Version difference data
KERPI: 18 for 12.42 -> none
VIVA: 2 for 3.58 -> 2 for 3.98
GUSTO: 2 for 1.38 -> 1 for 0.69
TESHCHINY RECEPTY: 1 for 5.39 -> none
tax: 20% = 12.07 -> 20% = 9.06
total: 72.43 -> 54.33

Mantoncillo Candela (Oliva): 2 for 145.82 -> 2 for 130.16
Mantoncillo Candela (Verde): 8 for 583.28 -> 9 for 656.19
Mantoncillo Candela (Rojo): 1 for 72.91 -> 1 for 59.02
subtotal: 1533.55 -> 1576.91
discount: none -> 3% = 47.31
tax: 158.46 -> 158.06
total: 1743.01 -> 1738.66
...
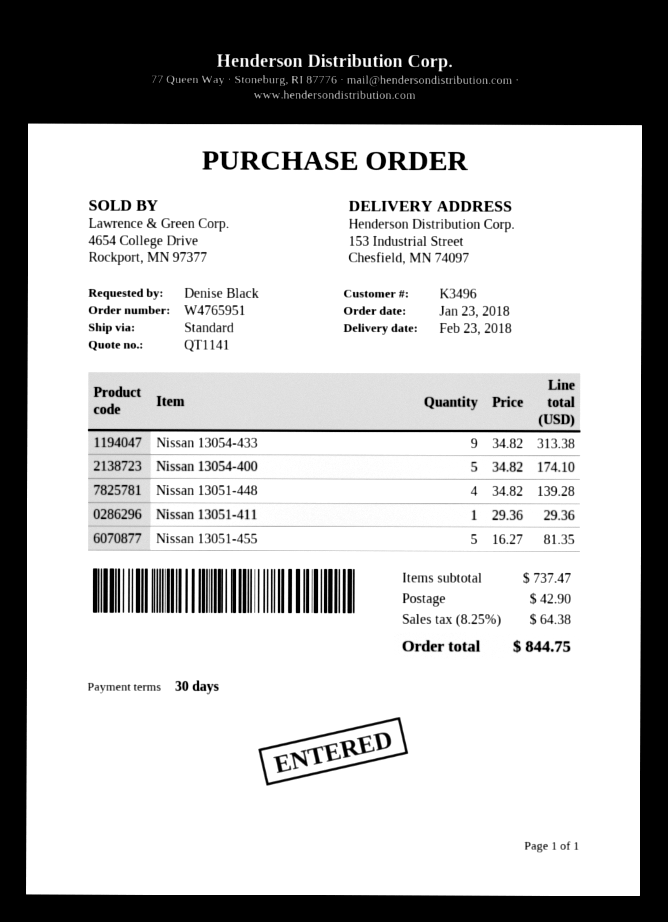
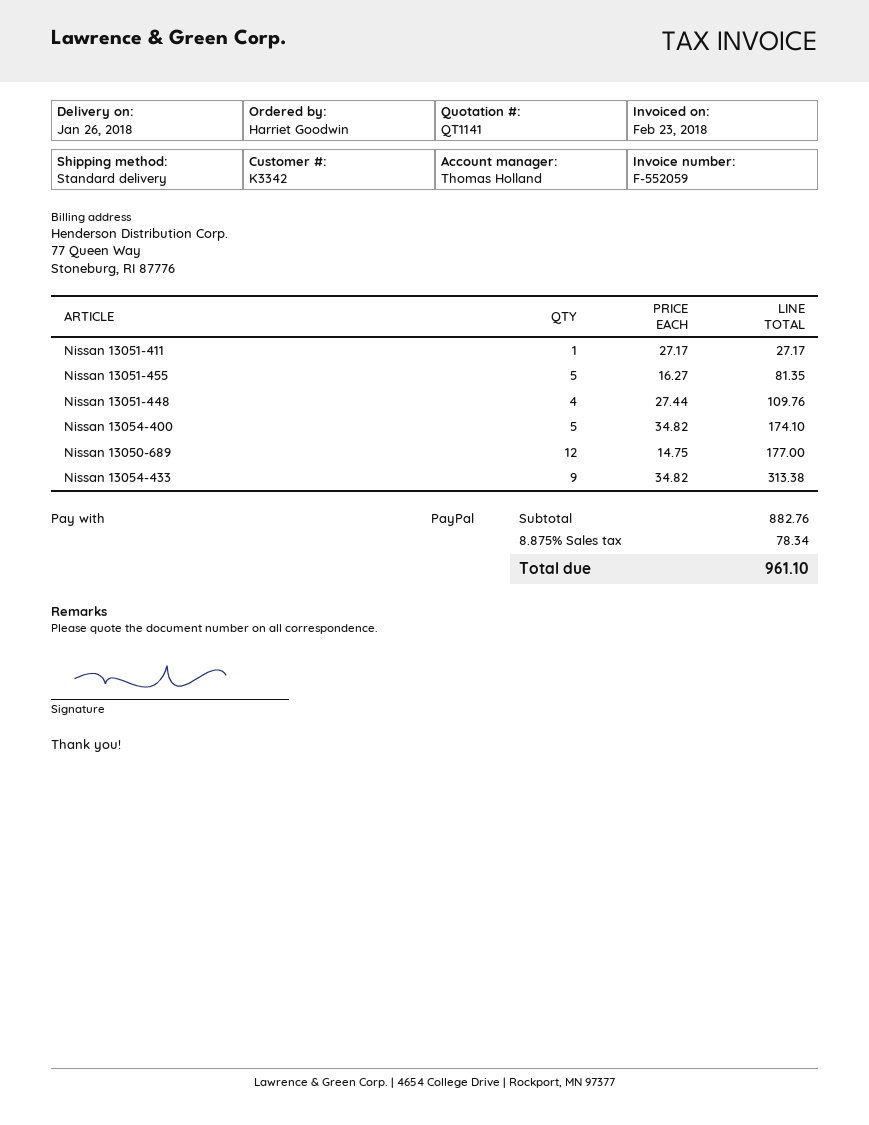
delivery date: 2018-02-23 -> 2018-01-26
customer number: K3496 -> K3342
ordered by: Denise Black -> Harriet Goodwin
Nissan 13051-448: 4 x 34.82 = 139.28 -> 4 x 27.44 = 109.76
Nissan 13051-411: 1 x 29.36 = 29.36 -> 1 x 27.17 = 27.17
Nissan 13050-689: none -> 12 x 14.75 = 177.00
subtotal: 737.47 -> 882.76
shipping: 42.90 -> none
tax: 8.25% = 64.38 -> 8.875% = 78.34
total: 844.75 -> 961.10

■ PROBLEM:
From the entries above, restate word for word the lines from the line containing "Nissan 13050-689: none -> 12 x 14.75 = 177.00" to the line containing "total: 844.75 -> 961.10", both ends included, and nothing more.

■ WRITTEN ANSWER:
Nissan 13050-689: none -> 12 x 14.75 = 177.00
subtotal: 737.47 -> 882.76
shipping: 42.90 -> none
tax: 8.25% = 64.38 -> 8.875% = 78.34
total: 844.75 -> 961.10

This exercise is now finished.